| Before and after images |
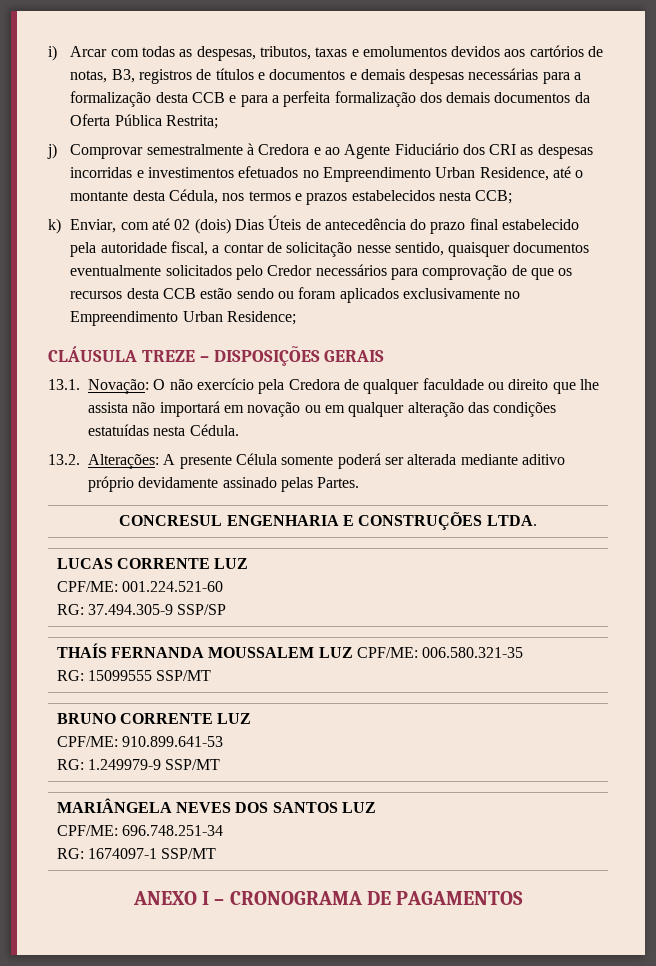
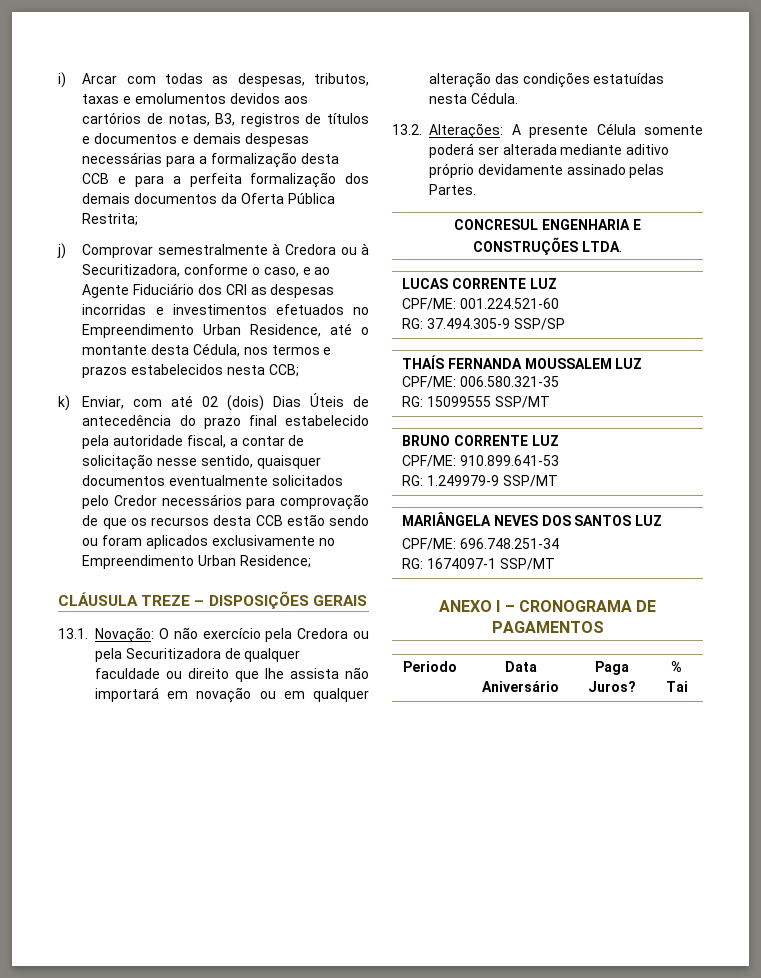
- j) Comprovar semestralmente à Credora e ao Agente Fiduciário dos CRI as despesas incorridas e investimentos efetuados no Empreendimento Urban Residence, até o montante desta Cédula, nos termos e prazos estabelecidos nesta CCB;
+ j) Comprovar semestralmente à Credora ou à Securitizadora, conforme o caso, e ao Agente Fiduciário dos CRI as despesas incorridas e investimentos efetuados no Empreendimento Urban Residence, até o montante desta Cédula, nos termos e prazos estabelecidos nesta CCB;
- 13.1. Novação: O não exercício pela Credora de qualquer faculdade ou direito que lhe assista não importará em novação ou em qualquer alteração das condições estatuídas nesta Cédula.
+ 13.1. Novação: O não exercício pela Credora ou pela Securitizadora de qualquer faculdade ou direito que lhe assista não importará em novação ou em qualquer alteração das condições estatuídas nesta Cédula.
+ Periodo | Data Aniversário | Paga Juros? | % Tai

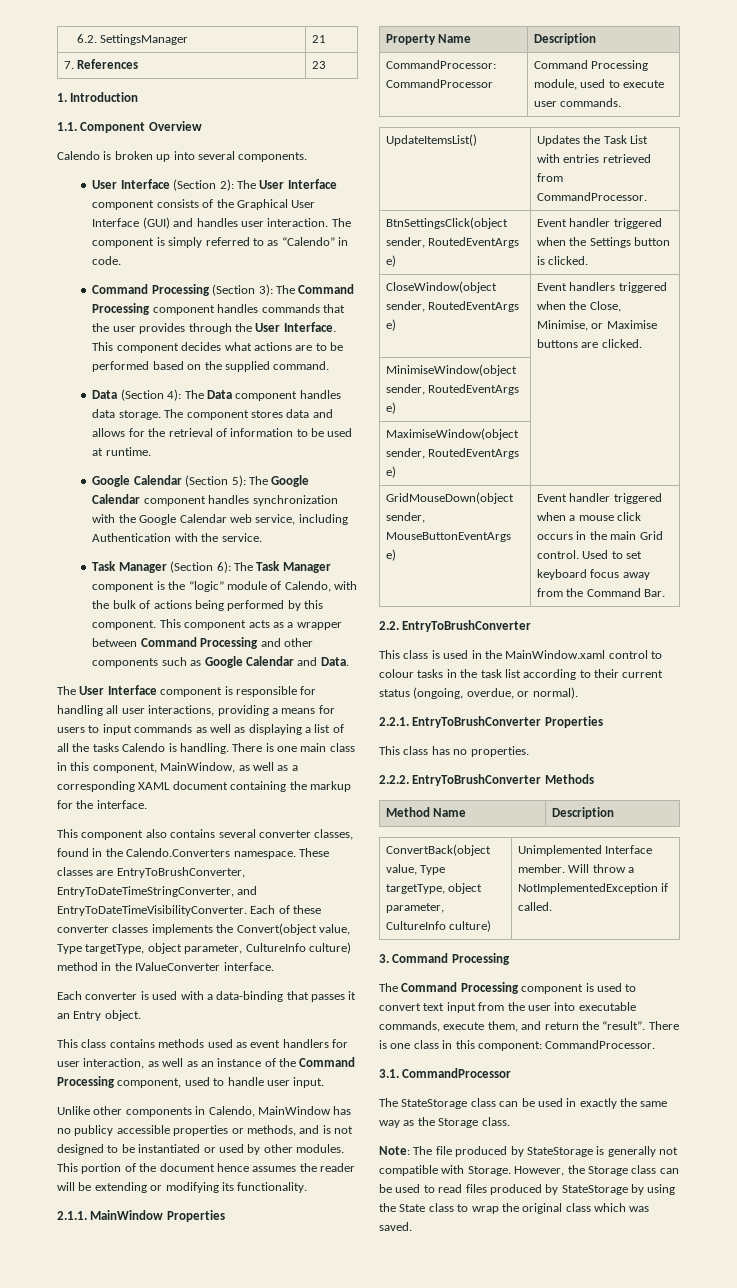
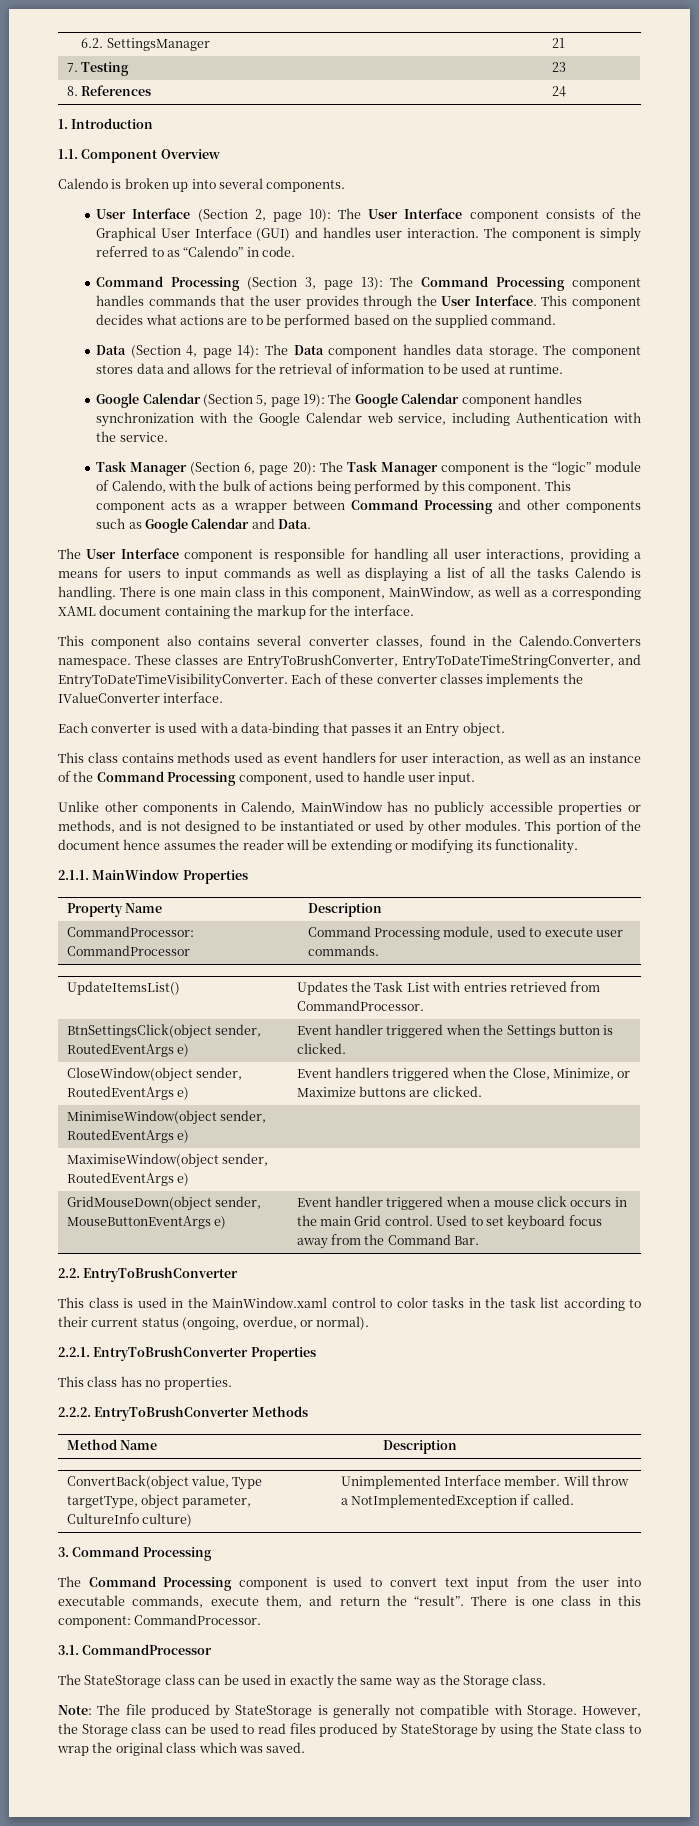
- 7. References | 23
+ 7. Testing | 23
+ 8. References | 24
- User Interface (Section 2): The User Interface component consists of the Graphical User Interface (GUI) and handles user interaction.
+ User Interface (Section 2, page 10): The User Interface component consists of the Graphical User Interface (GUI) and handles user interaction.
- Command Processing (Section 3): The Command Processing component handles commands that the user provides through the User Interface.
+ Command Processing (Section 3, page 13): The Command Processing component handles commands that the user provides through the User Interface.
- Data (Section 4): The Data component handles data storage.
+ Data (Section 4, page 14): The Data component handles data storage.
- Google Calendar (Section 5): The Google Calendar component handles synchronization with the Google Calendar web service, including Authentication with the service.
+ Google Calendar (Section 5, page 19): The Google Calendar component handles synchronization with the Google Calendar web service, including Authentication with the service.
- Task Manager (Section 6): The Task Manager component is the “logic” module of Calendo, with the bulk of actions being performed by this component.
+ Task Manager (Section 6, page 20): The Task Manager component is the “logic” module of Calendo, with the bulk of actions being performed by this component.
- Each of these converter classes implements the Convert(object value, Type targetType, object parameter, CultureInfo culture) method in the IValueConverter interface.
+ Each of these converter classes implements the IValueConverter interface.
- Unlike other components in Calendo, MainWindow has no publicy accessible properties or methods, and is not designed to be instantiated or used by other modules.
+ Unlike other components in Calendo, MainWindow has no publicly accessible properties or methods, and is not designed to be instantiated or used by other modules.
- CloseWindow(object sender, RoutedEventArgs e) | Event handlers triggered when the Close, Minimise, or Maximise buttons are clicked.
+ CloseWindow(object sender, RoutedEventArgs e) | Event handlers triggered when the Close, Minimize, or Maximize buttons are clicked.
- This class is used in the MainWindow.xaml control to colour tasks in the task list according to their current status (ongoing, overdue, or normal).
+ This class is used in the MainWindow.xaml control to color tasks in the task list according to their current status (ongoing, overdue, or normal).

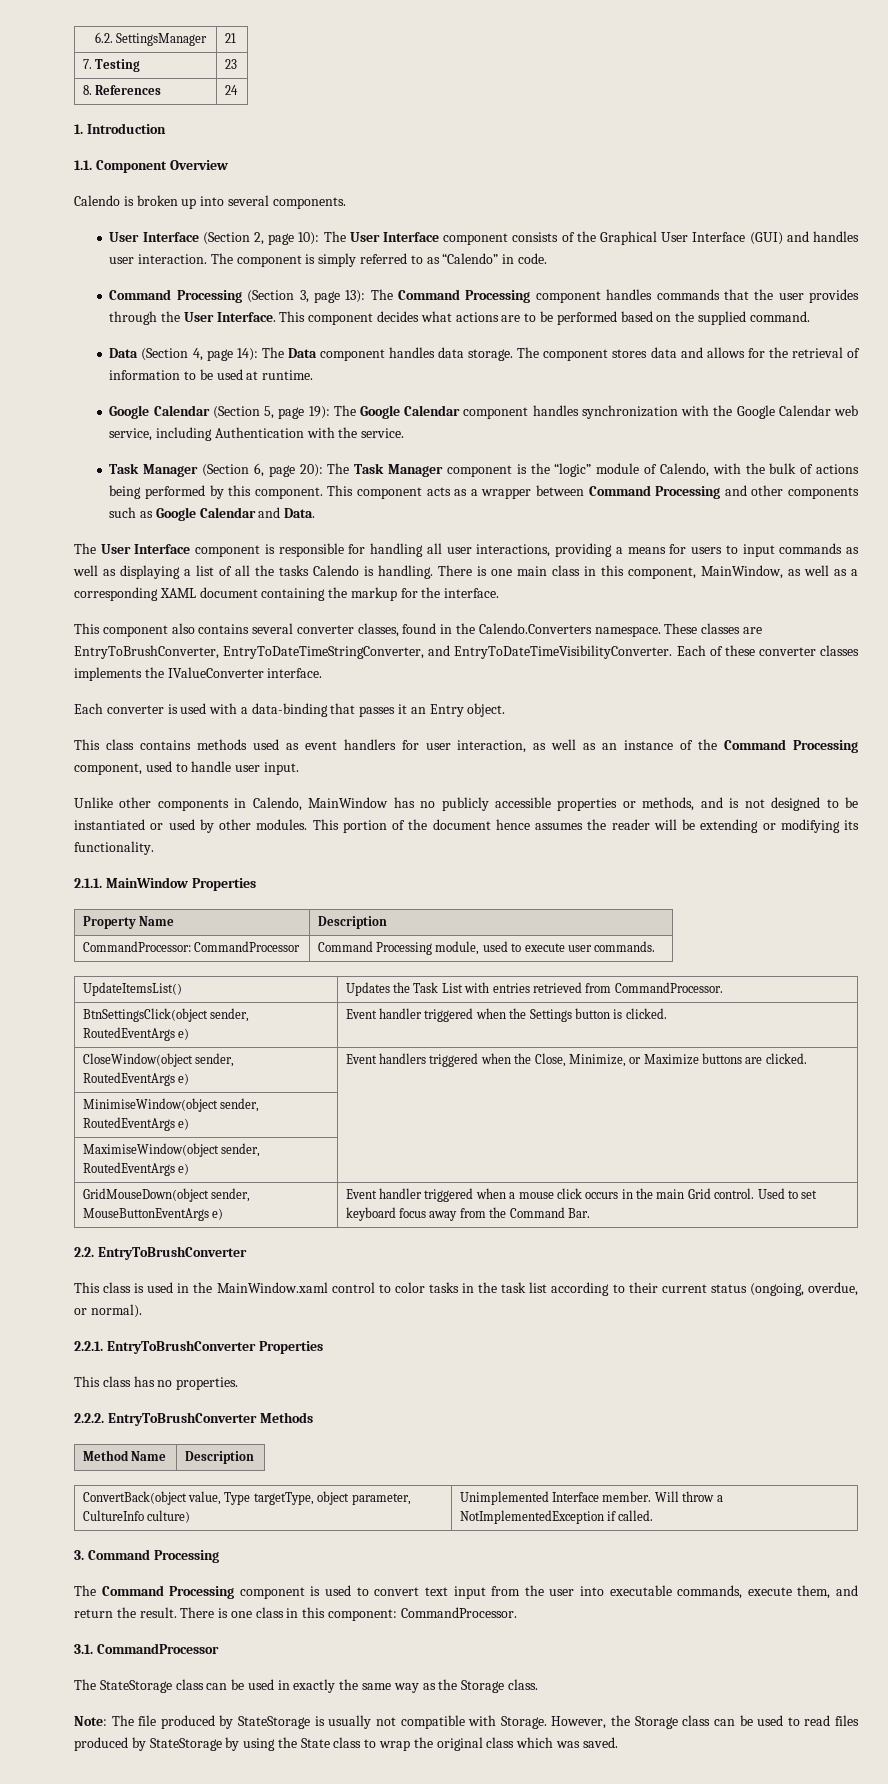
- The Command Processing component is used to convert text input from the user into executable commands, execute them, and return the “result”.
+ The Command Processing component is used to convert text input from the user into executable commands, execute them, and return the result.
- Note: The file produced by StateStorage is generally not compatible with Storage.
+ Note: The file produced by StateStorage is usually not compatible with Storage.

| What the task asks |
Give the entries above again in full and exactly, but not the pictures.

| Result for this exercise |
- j) Comprovar semestralmente à Credora e ao Agente Fiduciário dos CRI as despesas incorridas e investimentos efetuados no Empreendimento Urban Residence, até o montante desta Cédula, nos termos e prazos estabelecidos nesta CCB;
+ j) Comprovar semestralmente à Credora ou à Securitizadora, conforme o caso, e ao Agente Fiduciário dos CRI as despesas incorridas e investimentos efetuados no Empreendimento Urban Residence, até o montante desta Cédula, nos termos e prazos estabelecidos nesta CCB;
- 13.1. Novação: O não exercício pela Credora de qualquer faculdade ou direito que lhe assista não importará em novação ou em qualquer alteração das condições estatuídas nesta Cédula.
+ 13.1. Novação: O não exercício pela Credora ou pela Securitizadora de qualquer faculdade ou direito que lhe assista não importará em novação ou em qualquer alteração das condições estatuídas nesta Cédula.
+ Periodo | Data Aniversário | Paga Juros? | % Tai

- 7. References | 23
+ 7. Testing | 23
+ 8. References | 24
- User Interface (Section 2): The User Interface component consists of the Graphical User Interface (GUI) and handles user interaction.
+ User Interface (Section 2, page 10): The User Interface component consists of the Graphical User Interface (GUI) and handles user interaction.
- Command Processing (Section 3): The Command Processing component handles commands that the user provides through the User Interface.
+ Command Processing (Section 3, page 13): The Command Processing component handles commands that the user provides through the User Interface.
- Data (Section 4): The Data component handles data storage.
+ Data (Section 4, page 14): The Data component handles data storage.
- Google Calendar (Section 5): The Google Calendar component handles synchronization with the Google Calendar web service, including Authentication with the service.
+ Google Calendar (Section 5, page 19): The Google Calendar component handles synchronization with the Google Calendar web service, including Authentication with the service.
- Task Manager (Section 6): The Task Manager component is the “logic” module of Calendo, with the bulk of actions being performed by this component.
+ Task Manager (Section 6, page 20): The Task Manager component is the “logic” module of Calendo, with the bulk of actions being performed by this component.
- Each of these converter classes implements the Convert(object value, Type targetType, object parameter, CultureInfo culture) method in the IValueConverter interface.
+ Each of these converter classes implements the IValueConverter interface.
- Unlike other components in Calendo, MainWindow has no publicy accessible properties or methods, and is not designed to be instantiated or used by other modules.
+ Unlike other components in Calendo, MainWindow has no publicly accessible properties or methods, and is not designed to be instantiated or used by other modules.
- CloseWindow(object sender, RoutedEventArgs e) | Event handlers triggered when the Close, Minimise, or Maximise buttons are clicked.
+ CloseWindow(object sender, RoutedEventArgs e) | Event handlers triggered when the Close, Minimize, or Maximize buttons are clicked.
- This class is used in the MainWindow.xaml control to colour tasks in the task list according to their current status (ongoing, overdue, or normal).
+ This class is used in the MainWindow.xaml control to color tasks in the task list according to their current status (ongoing, overdue, or normal).

- The Command Processing component is used to convert text input from the user into executable commands, execute them, and return the “result”.
+ The Command Processing component is used to convert text input from the user into executable commands, execute them, and return the result.
- Note: The file produced by StateStorage is generally not compatible with Storage.
+ Note: The file produced by StateStorage is usually not compatible with Storage.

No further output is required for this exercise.